The invention according to claim 11 is the method for producing an ink-discharge printed matter according to claim 10, wherein the site having ink repellency is a fluoroalkyl group.

The invention according to claim 12 is the method for producing an ink-discharge printed matter according to claim 11, wherein the portion having ink repellency is a perfluoroalkyl group.

The invention according to claim 13 is the method for producing an ink-discharge printed matter according to any one of claims 10 to 12, wherein the part having compatibility with the resin binder includes a main chain of an alkyl group, an alkylene group, or a polyvinyl alcohol group. It is.

The invention according to claim 14 is the method for producing an ink-discharge printed matter according to any one of claims 10 to 12, wherein the partition wall is a light shielding layer.

A fifteenth aspect of the invention is the method for producing an ink ejection printed matter according to the fourteenth aspect, wherein the partition is a light shielding layer including a black light shielding member.

In the invention described in claim 16, the partition forming step comprises
(A1) applying a photosensitive resin composition on a substrate;
(A2) exposing the photosensitive resin composition on the substrate through a mask having a partition pattern;
(A3) developing the substrate and removing unnecessary portions other than the partition;
It is a manufacturing method of the ink discharge printed matter in any one of Claims 10-15 characterized by the above-mentioned.

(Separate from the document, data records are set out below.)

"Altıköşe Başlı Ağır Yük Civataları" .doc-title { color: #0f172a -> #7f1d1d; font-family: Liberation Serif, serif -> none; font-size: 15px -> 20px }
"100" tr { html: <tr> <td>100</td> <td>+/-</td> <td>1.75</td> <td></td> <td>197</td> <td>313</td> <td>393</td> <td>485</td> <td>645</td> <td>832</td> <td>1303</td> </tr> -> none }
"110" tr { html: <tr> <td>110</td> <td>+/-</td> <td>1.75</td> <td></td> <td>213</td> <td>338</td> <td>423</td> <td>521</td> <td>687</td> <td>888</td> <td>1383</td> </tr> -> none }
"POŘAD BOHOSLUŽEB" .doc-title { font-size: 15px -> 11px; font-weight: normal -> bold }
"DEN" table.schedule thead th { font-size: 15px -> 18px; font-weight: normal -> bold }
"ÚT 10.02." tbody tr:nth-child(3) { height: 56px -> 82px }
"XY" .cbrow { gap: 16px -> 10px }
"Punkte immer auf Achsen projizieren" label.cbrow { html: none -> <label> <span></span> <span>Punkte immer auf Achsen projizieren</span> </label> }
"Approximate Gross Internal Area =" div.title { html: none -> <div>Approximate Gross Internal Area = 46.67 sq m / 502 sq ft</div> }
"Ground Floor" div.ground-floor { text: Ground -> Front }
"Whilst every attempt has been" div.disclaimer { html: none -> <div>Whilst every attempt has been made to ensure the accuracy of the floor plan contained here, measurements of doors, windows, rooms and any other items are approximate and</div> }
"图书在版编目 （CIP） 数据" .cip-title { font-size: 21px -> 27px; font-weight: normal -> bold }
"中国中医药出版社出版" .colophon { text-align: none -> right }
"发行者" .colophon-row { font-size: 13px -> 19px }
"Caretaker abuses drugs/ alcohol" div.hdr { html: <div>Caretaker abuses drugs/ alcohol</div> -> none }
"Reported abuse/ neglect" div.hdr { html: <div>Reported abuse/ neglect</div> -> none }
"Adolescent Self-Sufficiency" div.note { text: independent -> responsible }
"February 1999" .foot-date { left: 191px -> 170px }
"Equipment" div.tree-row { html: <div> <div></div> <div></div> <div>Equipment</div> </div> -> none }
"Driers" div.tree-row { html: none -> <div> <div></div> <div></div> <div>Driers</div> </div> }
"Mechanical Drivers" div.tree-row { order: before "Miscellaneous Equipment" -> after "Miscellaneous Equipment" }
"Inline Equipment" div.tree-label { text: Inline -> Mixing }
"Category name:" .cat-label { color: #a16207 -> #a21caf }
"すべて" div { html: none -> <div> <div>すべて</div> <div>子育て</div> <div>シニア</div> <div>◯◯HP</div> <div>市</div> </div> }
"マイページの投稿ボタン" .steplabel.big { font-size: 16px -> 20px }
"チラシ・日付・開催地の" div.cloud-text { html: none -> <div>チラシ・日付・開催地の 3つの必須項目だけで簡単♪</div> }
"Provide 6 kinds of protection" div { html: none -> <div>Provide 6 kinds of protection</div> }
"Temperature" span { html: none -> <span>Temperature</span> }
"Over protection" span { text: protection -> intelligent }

In the invention described in claim 17, the partition forming step includes
(A3) The method for producing an ink discharge material according to any one of claims 10 to 15, which is a step of patterning a resin composition on a substrate by a printing method to form a partition wall.

The invention according to claim 18 is the ink-discharge printed matter according to any one of claims 10 to 17, wherein the step (d) of heating the substrate is a step of heating at 150 to 250 ° C. It is a manufacturing method.

The invention according to claim 19 is a color filter comprising a transparent substrate, the ink film is a colored layer formed of an ink containing a colorant, and a plurality of colored layers. It is a manufacturing method of the ink discharge printed matter in any one of 10-18.

According to a twentieth aspect of the present invention, the substrate is a transparent substrate, the ink film is an organic light emitting layer formed of an ink containing an organic light emitting material, and an organic electroluminescent device including a plurality of colors of organic light emitting layers. It is a sense element, The manufacturing method of the ink discharge printed matter in any one of Claims 10-18 characterized by the above-mentioned.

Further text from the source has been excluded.